- **Required action**
Check every line of the data for the string "tests" and copy the ones that have it.

----------------

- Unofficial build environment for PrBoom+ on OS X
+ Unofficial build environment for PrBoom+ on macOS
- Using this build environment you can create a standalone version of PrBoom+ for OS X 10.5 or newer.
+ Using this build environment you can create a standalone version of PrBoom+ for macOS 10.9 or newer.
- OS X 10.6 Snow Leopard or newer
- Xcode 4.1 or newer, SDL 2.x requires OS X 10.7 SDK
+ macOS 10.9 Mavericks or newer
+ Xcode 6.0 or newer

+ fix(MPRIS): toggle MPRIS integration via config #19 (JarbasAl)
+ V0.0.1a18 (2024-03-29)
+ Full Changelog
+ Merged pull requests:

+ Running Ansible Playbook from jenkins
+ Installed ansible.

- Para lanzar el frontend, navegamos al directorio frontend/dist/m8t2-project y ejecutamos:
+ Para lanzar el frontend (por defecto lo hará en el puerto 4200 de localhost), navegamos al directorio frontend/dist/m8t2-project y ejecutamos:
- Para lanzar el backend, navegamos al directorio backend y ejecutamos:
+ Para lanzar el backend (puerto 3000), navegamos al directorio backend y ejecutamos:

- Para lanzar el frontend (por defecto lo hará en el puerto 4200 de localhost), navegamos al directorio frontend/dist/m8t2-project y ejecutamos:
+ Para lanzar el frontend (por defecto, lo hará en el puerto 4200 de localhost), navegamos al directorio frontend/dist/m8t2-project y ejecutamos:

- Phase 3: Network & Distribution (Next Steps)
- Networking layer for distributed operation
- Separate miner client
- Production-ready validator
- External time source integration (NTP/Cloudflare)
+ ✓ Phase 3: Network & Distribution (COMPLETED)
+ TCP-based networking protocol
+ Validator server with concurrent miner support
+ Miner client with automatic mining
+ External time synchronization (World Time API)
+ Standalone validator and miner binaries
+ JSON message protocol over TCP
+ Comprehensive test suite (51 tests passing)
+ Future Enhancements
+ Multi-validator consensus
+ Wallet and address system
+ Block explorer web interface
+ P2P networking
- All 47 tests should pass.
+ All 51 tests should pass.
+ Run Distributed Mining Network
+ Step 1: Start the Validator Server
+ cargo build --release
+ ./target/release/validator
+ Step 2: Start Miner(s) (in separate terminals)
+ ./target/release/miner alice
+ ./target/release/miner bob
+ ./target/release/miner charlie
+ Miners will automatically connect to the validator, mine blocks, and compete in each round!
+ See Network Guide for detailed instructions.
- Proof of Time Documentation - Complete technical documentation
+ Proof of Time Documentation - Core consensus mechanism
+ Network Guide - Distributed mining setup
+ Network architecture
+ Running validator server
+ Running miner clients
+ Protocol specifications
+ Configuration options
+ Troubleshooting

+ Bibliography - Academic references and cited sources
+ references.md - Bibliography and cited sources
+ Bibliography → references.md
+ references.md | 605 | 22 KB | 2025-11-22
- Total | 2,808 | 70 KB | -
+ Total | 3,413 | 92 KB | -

----------------

- **Solution below**
+ Comprehensive test suite (51 tests passing)
- All 47 tests should pass.
+ All 51 tests should pass.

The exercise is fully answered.